Single-Site Pilot Studies
Some very novel agents are currently being developed by individual Center Without Walls funded centers. Single-site studies serve the valuable function of deriving preliminary data that, if encouraging, will come to fruition as larger collaborative trials:
The Oregon Health Center has completed the analysis of a single-site study of vaccination with a portion of the T cell receptor, Neurovax, that is well tolerated in patients with MS. This vaccine triggers a vigorous immune response to the vaccine and boosts regulatory cells in most patients. Further, two patients who reacted against brain myelin lost their reactivity on treatment. This study has provided data needed to successfully design the follow-up trial of this vaccine in MS.
The group at OHSU has completed a study of three different formulations of oral alpha lipoic acid in which 24 patients participated. One of the formulation gave the highest plasma levels of lipoic acid. This will lead to a study combining lipoic acid and interferon in patients with secondary progressive MS.

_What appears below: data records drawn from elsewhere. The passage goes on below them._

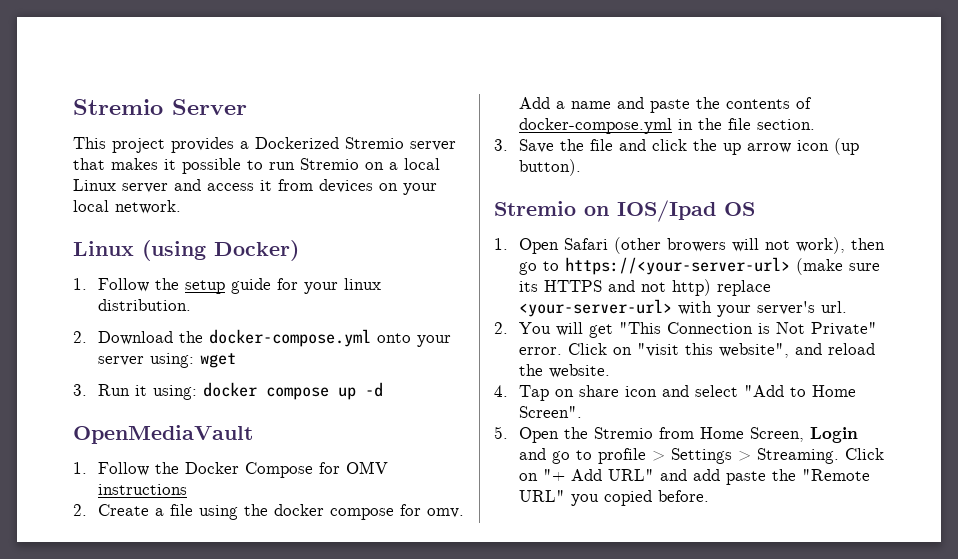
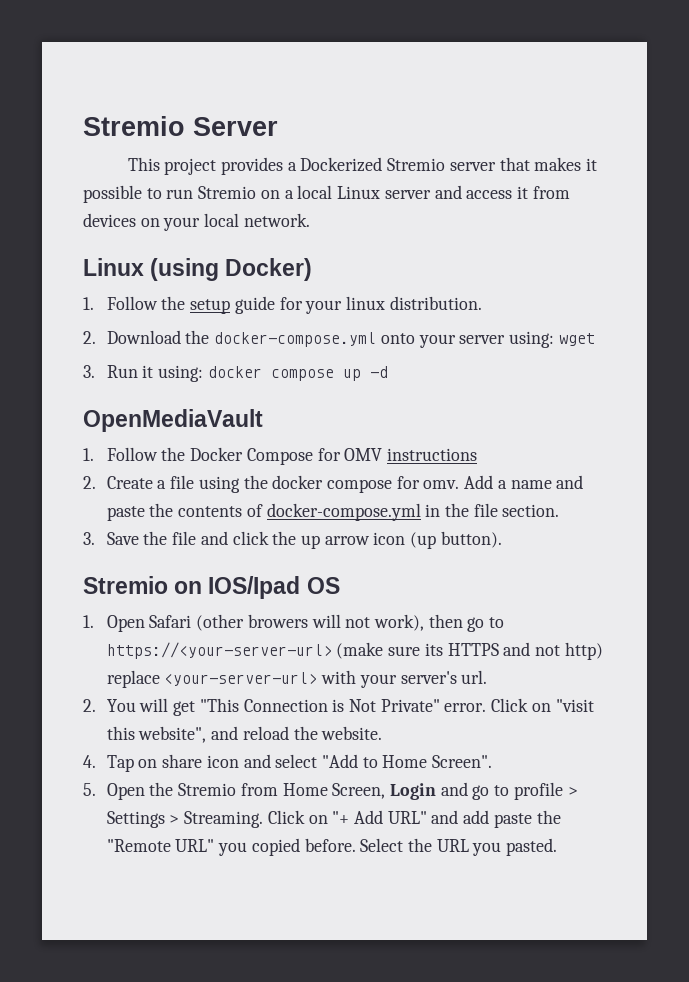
+ Select the URL you pasted.

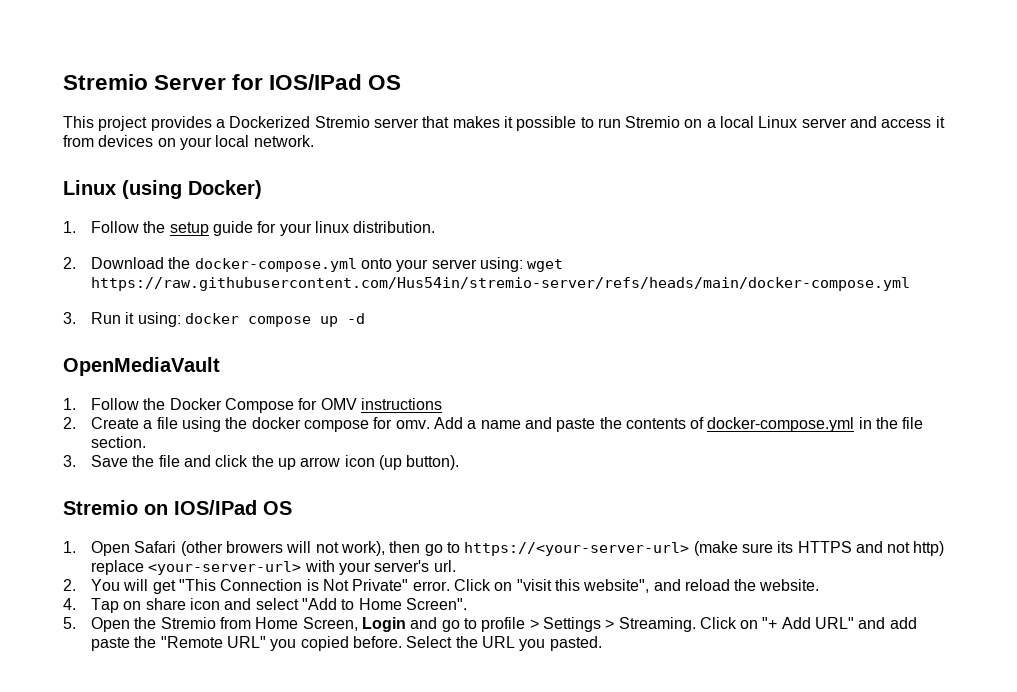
- Stremio Server
+ Stremio Server for IOS/IPad OS
- 2. Download the docker-compose.yml onto your server using: wget
+ 2. Download the docker-compose.yml onto your server using: wget https://raw.githubusercontent.com/Hus54in/stremio-server/refs/heads/main/docker-compose.yml
- Stremio on IOS/Ipad OS
+ Stremio on IOS/IPad OS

Neuroprotection with riluzole in early MS
UCSF has initiated one of the first study with a neuroprotective drug, riluzole, in patients with early MS. Riluzole is an approved drug already shown to slow down Lou Gehrig’s disease. Patients receive two year therapy with riluzole or placebo in addition to interferon beta-1a as a standard of care. Five patients have been enrolled in the study since January 2007. A total of 40 patients will participate to this study at UCSF. Sanofi-Aventis is providing free riluzole and placebo, and Biogen Idec is providing free interferon beta-1a. It is likely that OHSU will collaborate to this project if enrollment is slow at UCSF.
Salbutamol and Copaxone
Following the finding that Salbutamol (used in asthma) decreases the release of IL-12, a pro-inflammatory product that is deleterious in MS, the group at Harvard has continued with their study of Copaxone plus Salbutamol to determine if the association enhances the anti-inflammatory effect of Salbutamol. Being able to decrease the release of the pro-inflammatory product could prevent exacerbations of MS. Four patients are still in this study and will complete participation by December 2007.

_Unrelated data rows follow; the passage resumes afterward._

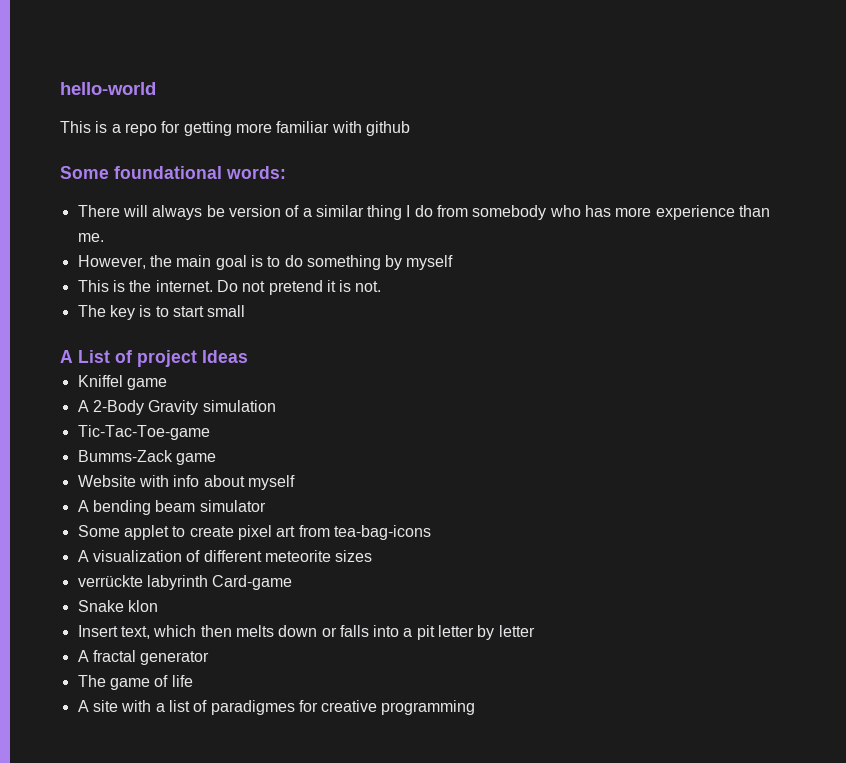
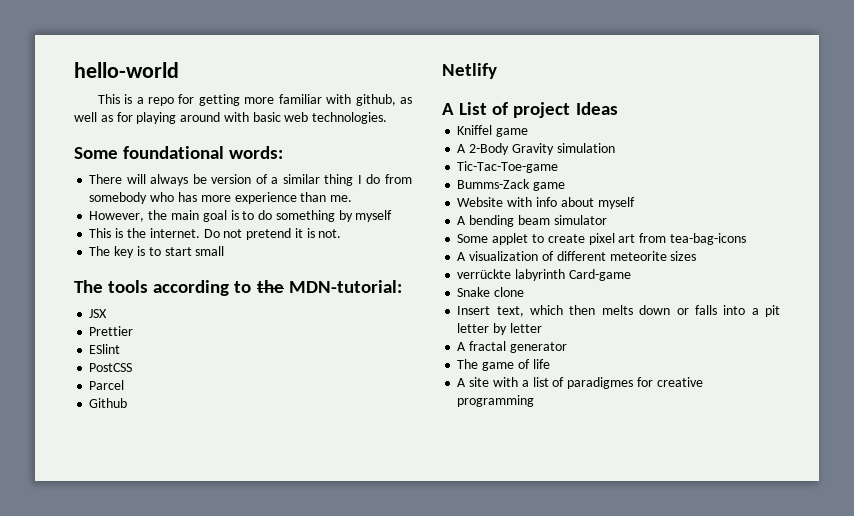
- This is a repo for getting more familiar with github
+ This is a repo for getting more familiar with github, as well as for playing around with basic web technologies.
+ The tools according to the MDN-tutorial:
+ JSX
+ Prettier
+ ESlint
+ PostCSS
+ Parcel
+ Github
+ Netlify
- Snake klon
+ Snake clone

Omega-3 fatty acid in the treatment of depression and as an immunomodulator
OHSU is continuing with the study of omega-3 fatty acid in the treatment of depression in patients with MS and is also evaluating how this compound modulates the immune system in a way that could benefit to MS.
American ginseng for MS fatigue
OHSU is continuing the study with American ginseng for treatment of MS fatigue. Twenty seven patients are currently participating to this trial.

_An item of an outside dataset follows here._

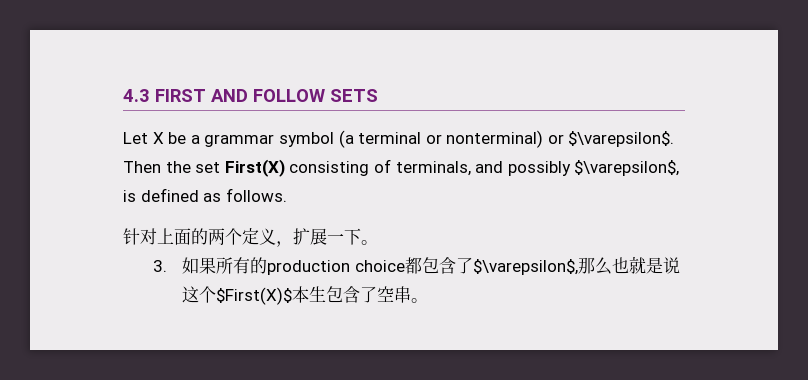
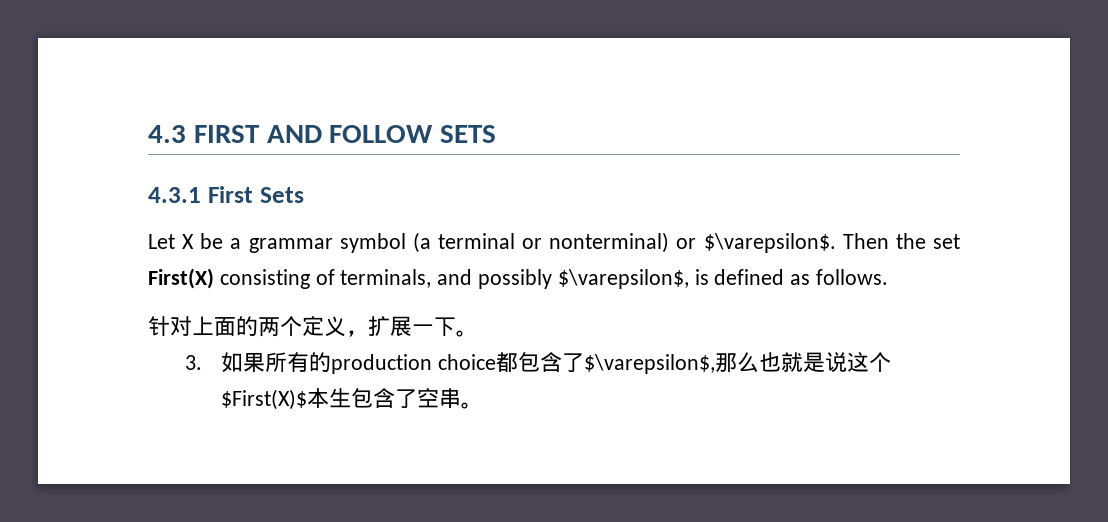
+ 4.3.1 First Sets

High dose cyclophosphamide study
Nine patients have been treated at Johns Hopkins with immunoablative doses of IV cyclophosphamide in patients with RRMS refractive to other therapies. The study will enroll a total of 10 patients.
Alpha Lipoic Acid
OHSU will test the pharmacokinetics of two other oral alpha lipoic acid formulations in the coming year so they can choose the best compound for the trial of oral lipoic acid as an adjuvant therapy to interferon beta for patients with secondary progressive MS.
Ginkgo Biloba for Cognitive Impairment in MS
OHSU is about to start a study in 100 patients that will test Ginkgo compared to placebo for six months as a treatment of cognitive problems related to MS.
Harvard is planning a phase II trial with CTL4-Ig based on the data reported last year for the phase I trial.
Harvard is planning a phase I trial with oral anti-CD3 monoclonal antibody that suppresses the animal model for MS. This study will evaluate several doses of the medication and will determine if the therapy induces regulatory cells in the blood.